Attempting to improve my ability to craft dialogue, I find myself listening to people more and more, eavesdropping on conversations, and carefully noting a person’s choice of words. Today, I was in Carvel, waiting to order, when the woman in front of me was handed her root beer float. She looked at it, paused momentarily, and then asked, “Don’t you mix these up?”

The woman was a lunatic to assume that a root beer float should be mixed like a shake. Float implies that the ice cream should be floating in the root beer, not spun in like some mutated Dairy Queen Blizzard.

But what I noticed even more was her use of the word don’t instead of the word do. Note the difference in tone between the two questions:

Don’t you mix these up?

Do you mix these up?

The use of the word don’t implies accusation. It makes the speaker sound rude, condescending, and annoyed.

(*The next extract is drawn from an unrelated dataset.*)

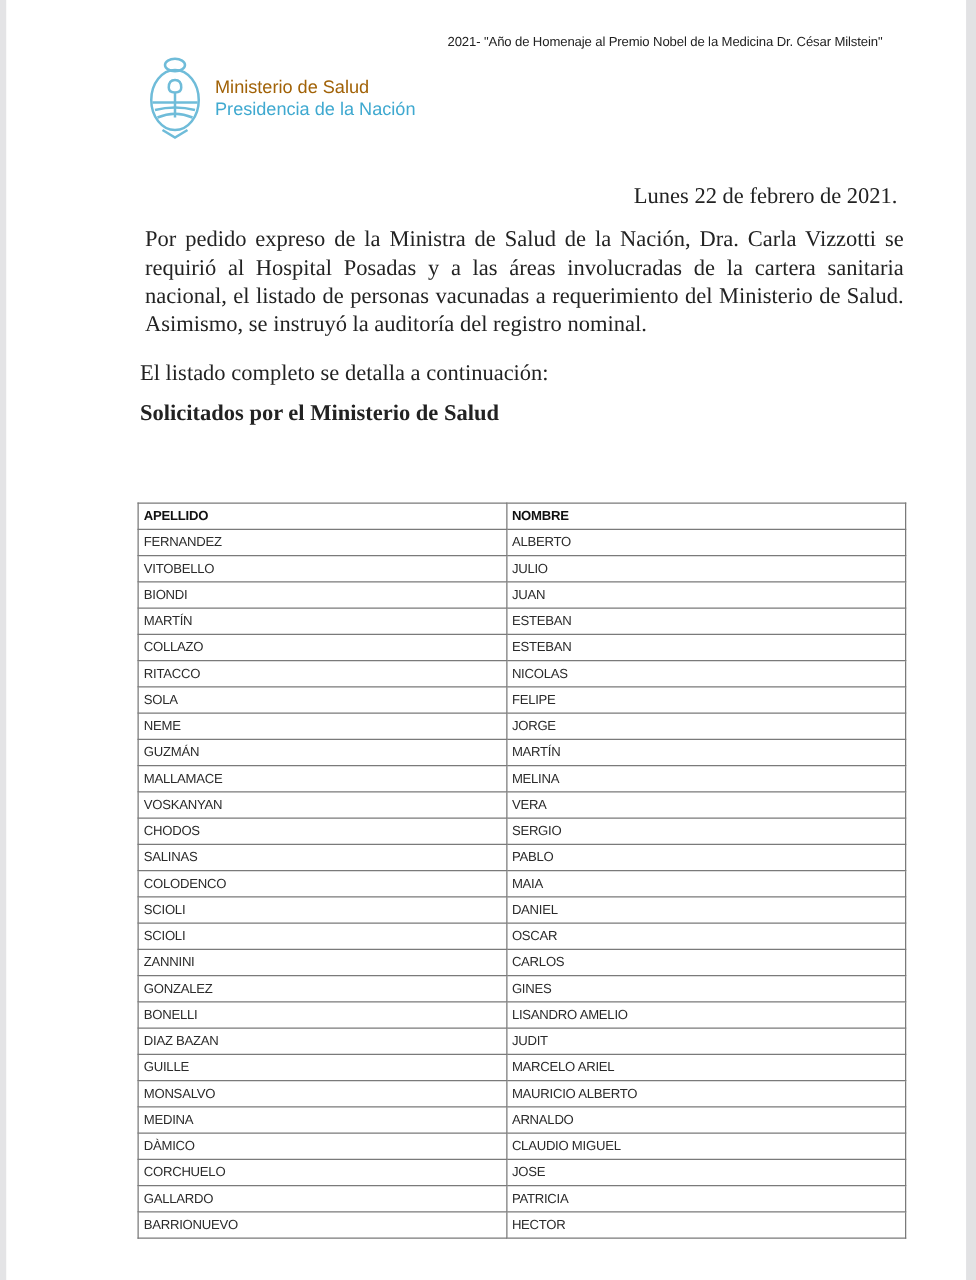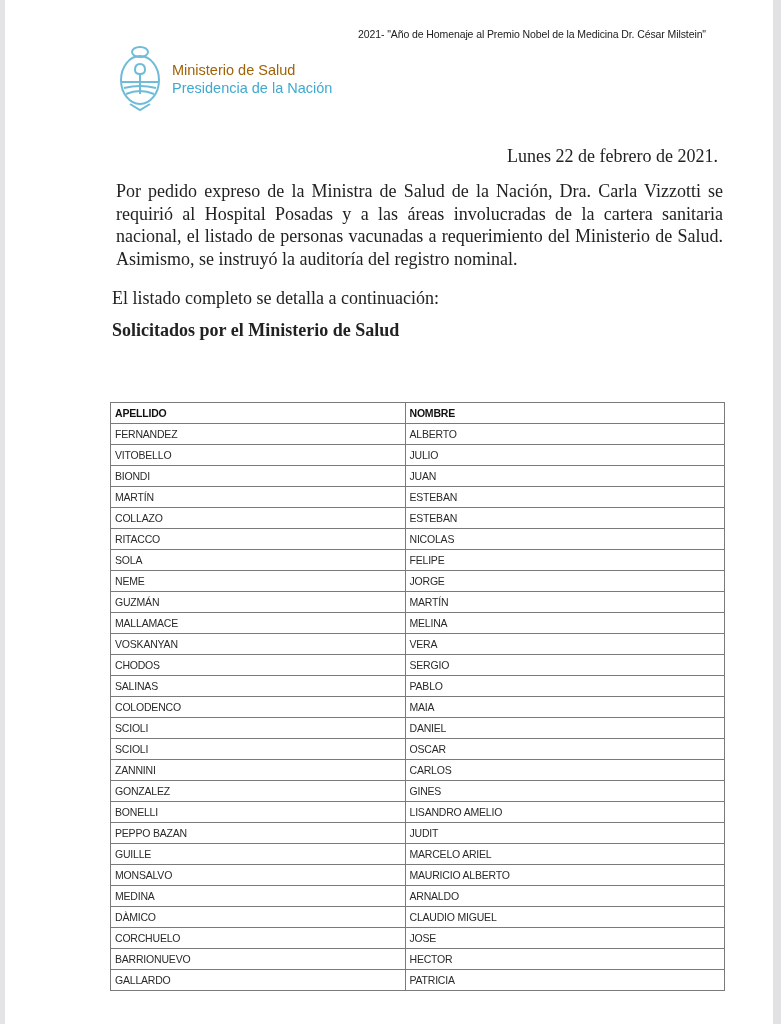"PEPPO BAZAN" td { text: PEPPO -> DIAZ }
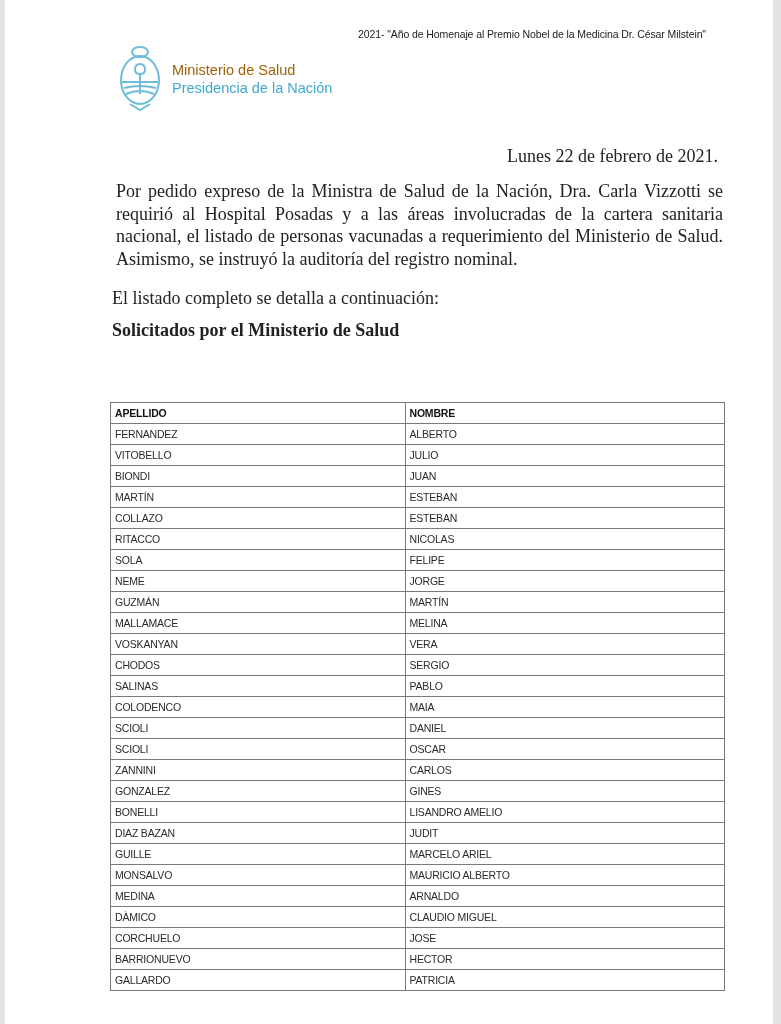"BARRIONUEVO" tr { order: before "GALLARDO" -> after "GALLARDO" }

It’s not a nice way to solicit the desired bit of information from the counterperson.

The word do essentially turns the same question into an honest search for information, with no tone of accusation or annoyance whatsoever.

Just think: One simple word change could have made this woman’s ridiculous question at least sound sincere and polite, but instead, she came across as a complete jerk.

Which undoubtedly she is.

Good to keep in mind when writing dialogue.

I was tempted to instruct this woman on her poor choice of words but chose instead to remain silent. Though I don’t do it often, I am capable of restraint from time to time.

The woman behind the counter then asked for my order.

“A root beer float, please,” I said, speaking louder than necessary. “But you don’t have to mix mine up. Just make it like a root beer float is supposed to be made. With ice cream that floats. No special orders for me.”

The woman with the float-turned-shake harrumphed in my general direction, attempted to argue that “lots of people have their floats mixed up,” and exited the store in a blustering huff, dragging her bedraggled son behind her. She was not happy with me.

So much for restraint.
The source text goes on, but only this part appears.